Este é um conto baseado em fatos bastante reais.

Diógenes viveu no período que a Grécia conheceu após ter sido dominada
pelos macedônios, tendo seus cidadãos, orgulhosos que eram por serem
participantes da vida de suas cidades, neste tempo, perdido o que fora seu
bem mais precioso: a liberdade. Foi-se a democracia nas “polis” sob os
brilhos de Alexandre “o Grande”, imperador dos gregos. Esta historia se
passa a mais de trezentos anos antes de Cristo.

Acontece é que Diógenes , assim como outros filósofos, resolveu levar ao


extremo os ensinos de Sócrates sobre o “conhecer a si mesmo” e o
desapego as coisas matérias. Dizem que ele morava em um barril e vivia
mendigando, maltrapilho, pelas ruas atenienses.

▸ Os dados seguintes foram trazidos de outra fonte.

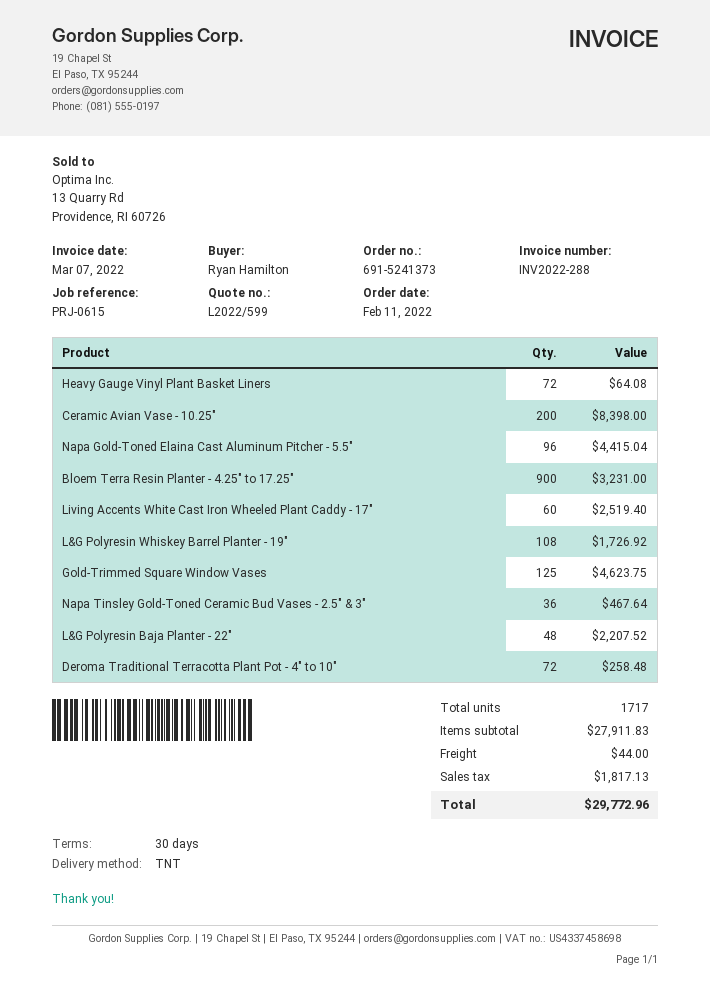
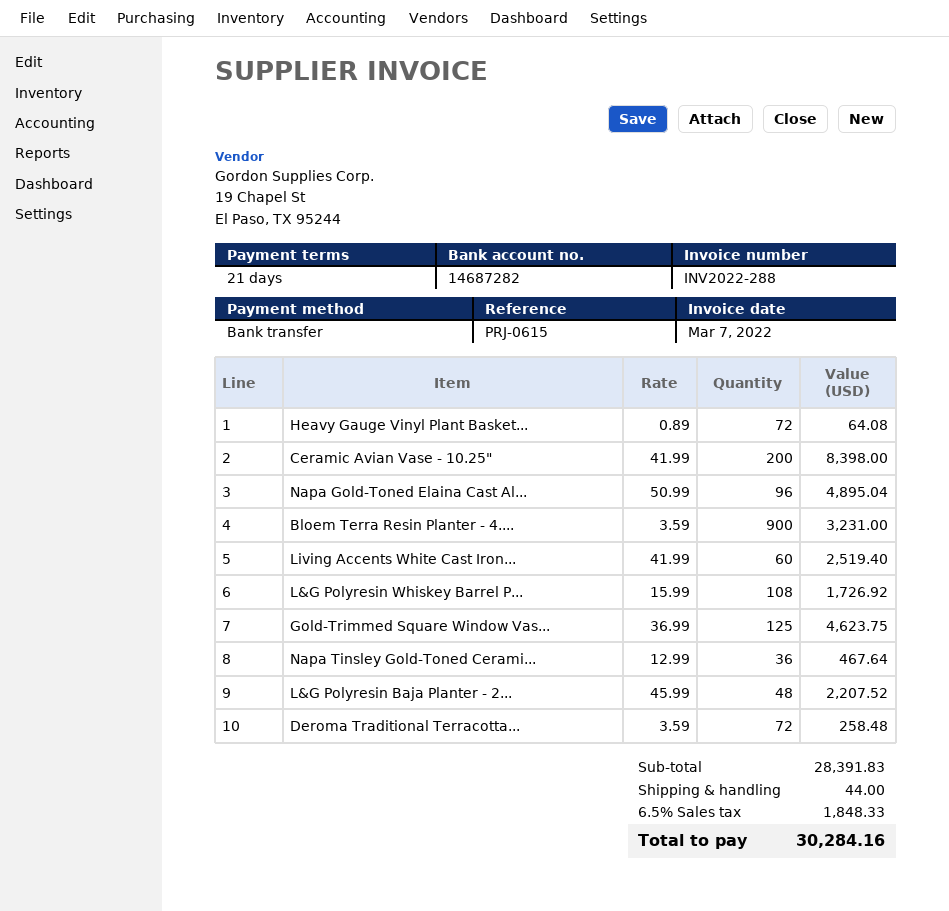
payment terms: 30 days -> 21 days
Napa Gold-Toned Elaina Cast Aluminum Pitcher - 5.5": 96 for 4415.04 -> 96 for 4895.04
subtotal: 27911.83 -> 28391.83
tax: 1817.13 -> 1848.33
total: 29772.96 -> 30284.16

Ele e seus iguais
formaram um movimento chamado Cinismo. O termo vem de kynus que
significa “cão”. A filosofia de vida era o andar como os cães nas cidades,
sem nada, errantes.

Conta-se que certo dia viram o tal filósofo-mendigo pedindo esmolas às


imagens dos deuses que se enfileiravam imponentes nas praças e prédios
da cidade. Alguns que olhavam a cena penalizavam-se com tamanha
insanidade. Outros se divertiam e zombavam do louco que parecia não ver
que estátuas não vêem. A loucura de Diógenes fazia rir e chorar, porém a
maioria o desprezou. Fingiam não ver, como já era de costume, o que
todos viam sempre, a loucura de Diógenes.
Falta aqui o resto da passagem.